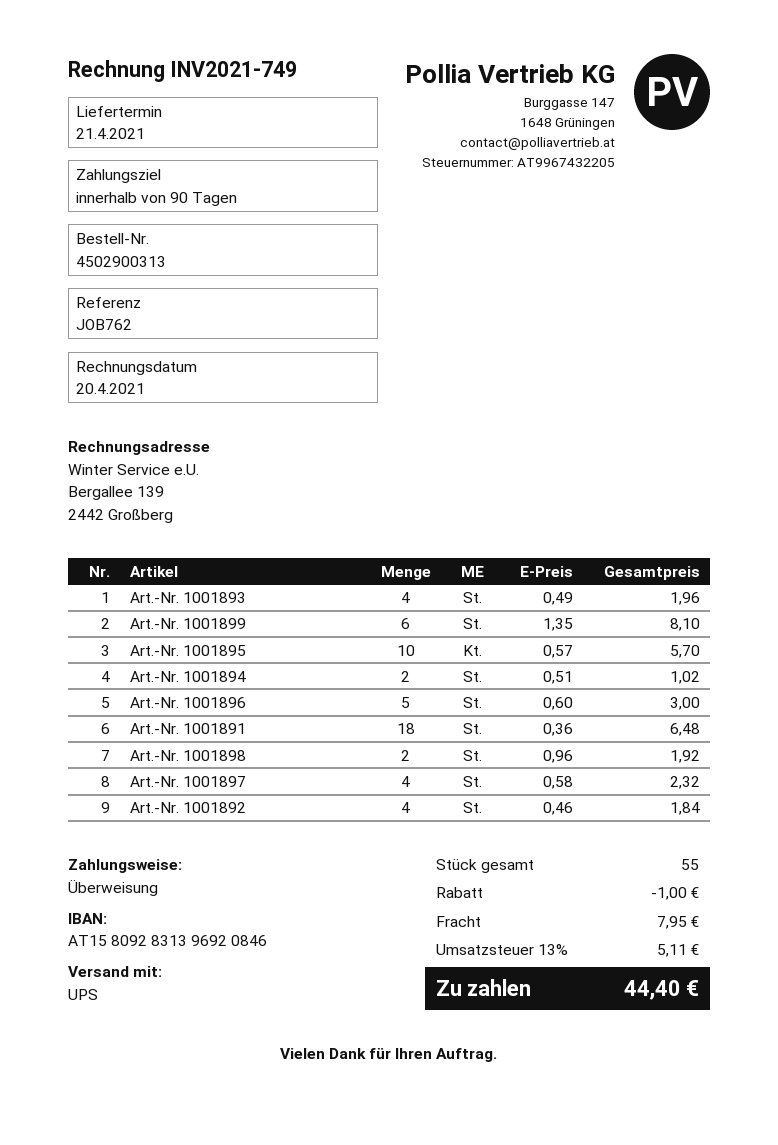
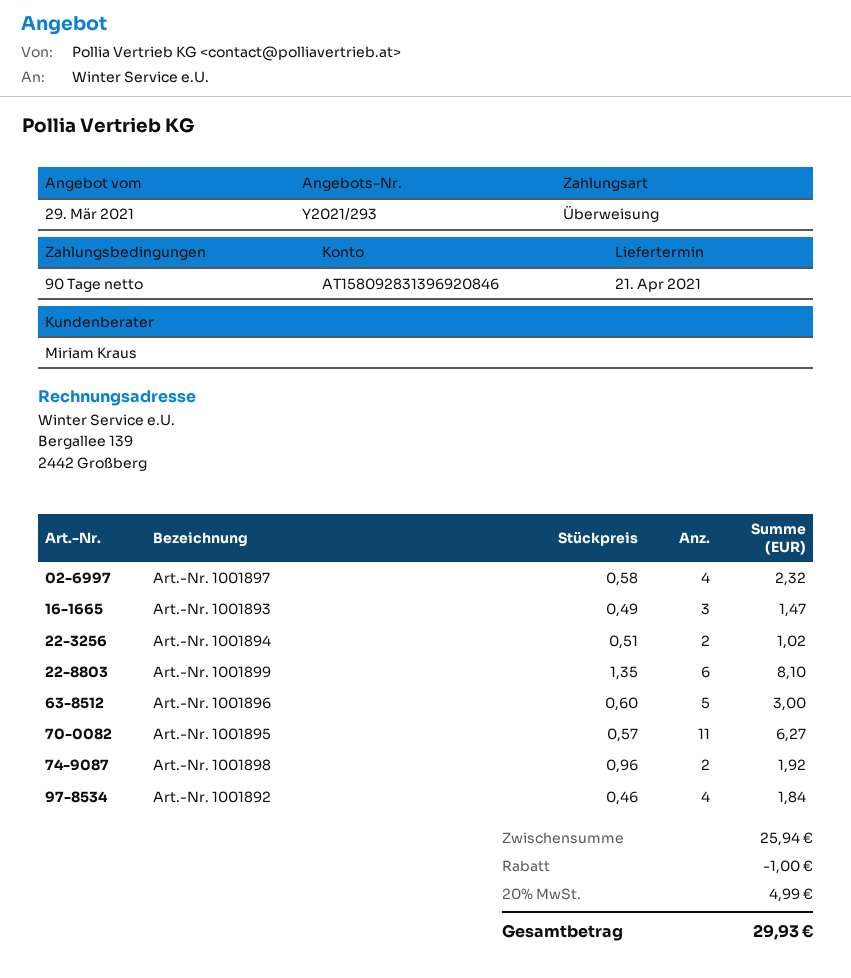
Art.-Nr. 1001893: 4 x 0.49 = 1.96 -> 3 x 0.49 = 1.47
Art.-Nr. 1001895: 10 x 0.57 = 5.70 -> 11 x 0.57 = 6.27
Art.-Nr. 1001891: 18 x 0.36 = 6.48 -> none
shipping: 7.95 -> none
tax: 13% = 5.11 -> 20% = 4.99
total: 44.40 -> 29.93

== Work to be completed ==
With "none" as the search string, filter the records and return each line that has it.

== Task output ==
Art.-Nr. 1001891: 18 x 0.36 = 6.48 -> none
shipping: 7.95 -> none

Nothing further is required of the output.